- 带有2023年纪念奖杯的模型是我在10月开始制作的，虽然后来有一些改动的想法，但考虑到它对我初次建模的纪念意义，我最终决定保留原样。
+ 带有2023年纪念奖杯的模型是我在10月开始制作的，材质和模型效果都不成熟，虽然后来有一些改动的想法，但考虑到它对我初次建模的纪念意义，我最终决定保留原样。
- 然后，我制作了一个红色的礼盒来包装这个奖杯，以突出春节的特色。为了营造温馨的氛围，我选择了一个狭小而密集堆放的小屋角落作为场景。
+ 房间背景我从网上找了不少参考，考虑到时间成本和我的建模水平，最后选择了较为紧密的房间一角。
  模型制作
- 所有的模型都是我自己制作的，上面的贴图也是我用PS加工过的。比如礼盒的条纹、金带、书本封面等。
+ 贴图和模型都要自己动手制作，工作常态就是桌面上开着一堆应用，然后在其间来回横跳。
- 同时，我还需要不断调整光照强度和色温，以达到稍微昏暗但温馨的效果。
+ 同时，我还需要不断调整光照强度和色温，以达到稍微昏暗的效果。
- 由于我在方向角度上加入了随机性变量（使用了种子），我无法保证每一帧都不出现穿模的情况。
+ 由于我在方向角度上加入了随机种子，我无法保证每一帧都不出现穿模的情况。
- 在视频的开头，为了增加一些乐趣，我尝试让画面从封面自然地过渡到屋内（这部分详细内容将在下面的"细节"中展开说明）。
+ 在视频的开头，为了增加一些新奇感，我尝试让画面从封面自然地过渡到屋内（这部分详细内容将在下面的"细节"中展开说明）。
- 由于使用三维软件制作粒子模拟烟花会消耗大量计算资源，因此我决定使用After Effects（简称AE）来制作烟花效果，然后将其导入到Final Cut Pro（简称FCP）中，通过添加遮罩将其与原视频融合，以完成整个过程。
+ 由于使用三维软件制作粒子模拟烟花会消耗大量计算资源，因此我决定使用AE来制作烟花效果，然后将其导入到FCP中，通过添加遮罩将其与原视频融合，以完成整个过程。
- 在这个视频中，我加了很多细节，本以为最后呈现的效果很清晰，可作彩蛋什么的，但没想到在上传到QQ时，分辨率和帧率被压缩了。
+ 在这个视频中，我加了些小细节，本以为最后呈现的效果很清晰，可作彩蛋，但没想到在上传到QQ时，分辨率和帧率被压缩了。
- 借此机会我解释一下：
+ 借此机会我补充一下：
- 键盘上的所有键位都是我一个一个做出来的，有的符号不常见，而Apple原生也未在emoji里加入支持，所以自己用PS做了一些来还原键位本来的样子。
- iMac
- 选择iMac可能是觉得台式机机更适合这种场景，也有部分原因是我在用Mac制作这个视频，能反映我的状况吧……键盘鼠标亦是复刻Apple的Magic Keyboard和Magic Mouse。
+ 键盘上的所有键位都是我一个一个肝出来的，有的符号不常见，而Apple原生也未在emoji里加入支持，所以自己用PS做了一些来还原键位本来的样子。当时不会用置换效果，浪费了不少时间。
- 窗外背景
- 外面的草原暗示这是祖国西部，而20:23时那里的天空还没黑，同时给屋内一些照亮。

**Requirement:** Extract every line containing the string "由于使用三维软件制作粒子模拟烟花会消耗大量计算资源" from the data above.

**Solution below:**
- 由于使用三维软件制作粒子模拟烟花会消耗大量计算资源，因此我决定使用After Effects（简称AE）来制作烟花效果，然后将其导入到Final Cut Pro（简称FCP）中，通过添加遮罩将其与原视频融合，以完成整个过程。
+ 由于使用三维软件制作粒子模拟烟花会消耗大量计算资源，因此我决定使用AE来制作烟花效果，然后将其导入到FCP中，通过添加遮罩将其与原视频融合，以完成整个过程。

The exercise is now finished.